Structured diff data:
○ ○ ○

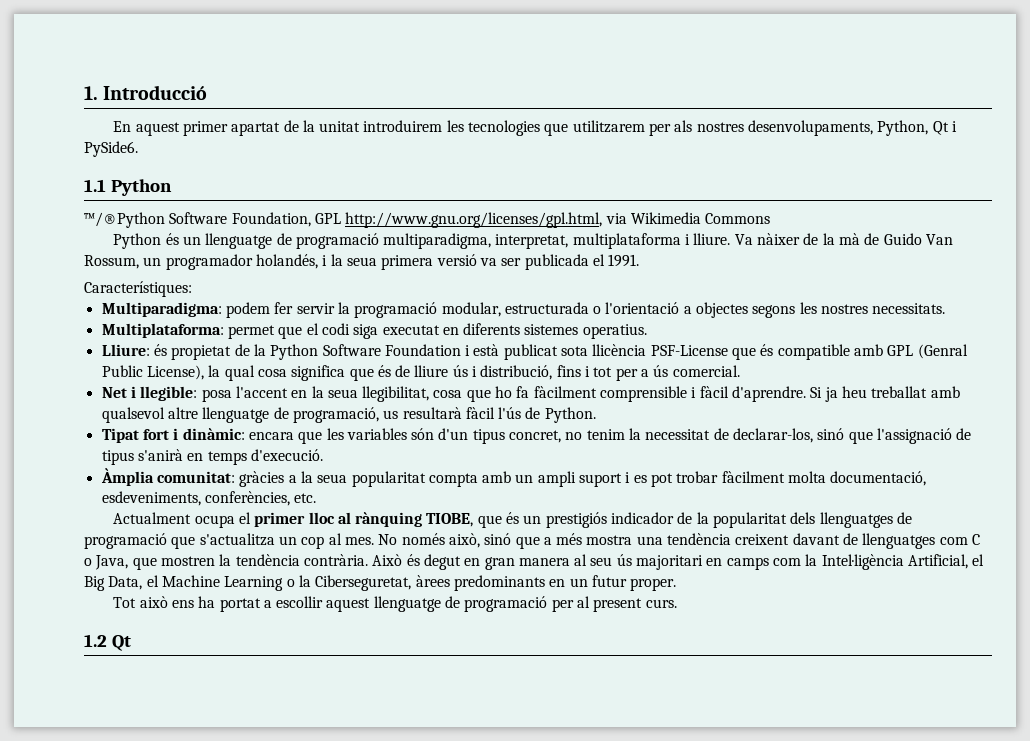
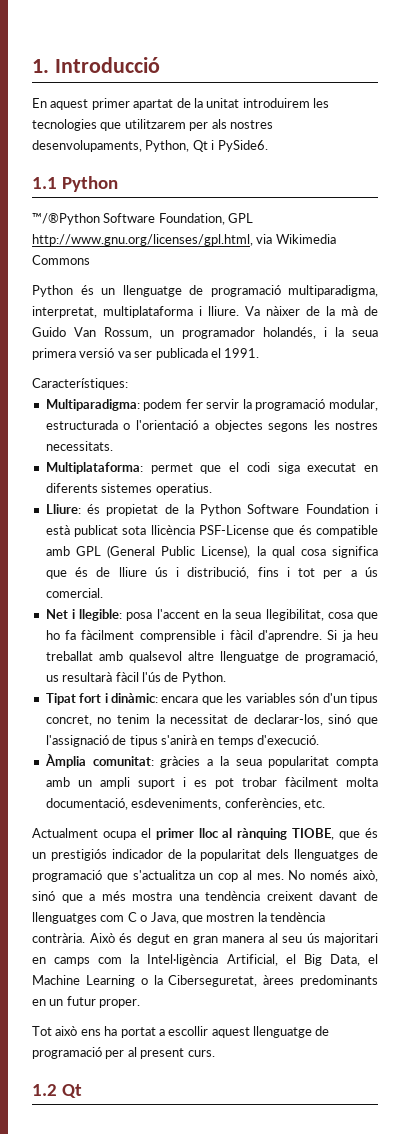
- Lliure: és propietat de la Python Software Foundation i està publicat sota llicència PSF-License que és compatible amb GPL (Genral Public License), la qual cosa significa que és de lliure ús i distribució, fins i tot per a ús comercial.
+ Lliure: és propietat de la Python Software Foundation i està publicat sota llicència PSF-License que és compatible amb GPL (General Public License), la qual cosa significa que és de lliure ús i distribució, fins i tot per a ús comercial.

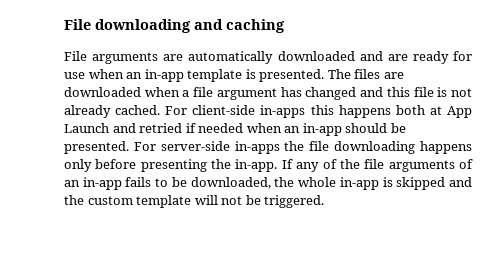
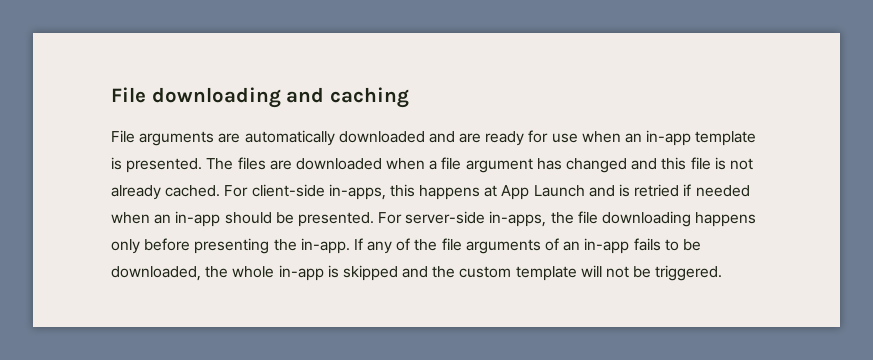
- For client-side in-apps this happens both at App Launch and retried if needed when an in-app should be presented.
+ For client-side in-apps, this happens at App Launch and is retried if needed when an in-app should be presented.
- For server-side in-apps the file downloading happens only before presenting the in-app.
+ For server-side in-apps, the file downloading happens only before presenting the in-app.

○ ○ ○

Task to complete: What is the number of lines in the entries above that hold the string "when"? Please state that number alone.

Answer space: 2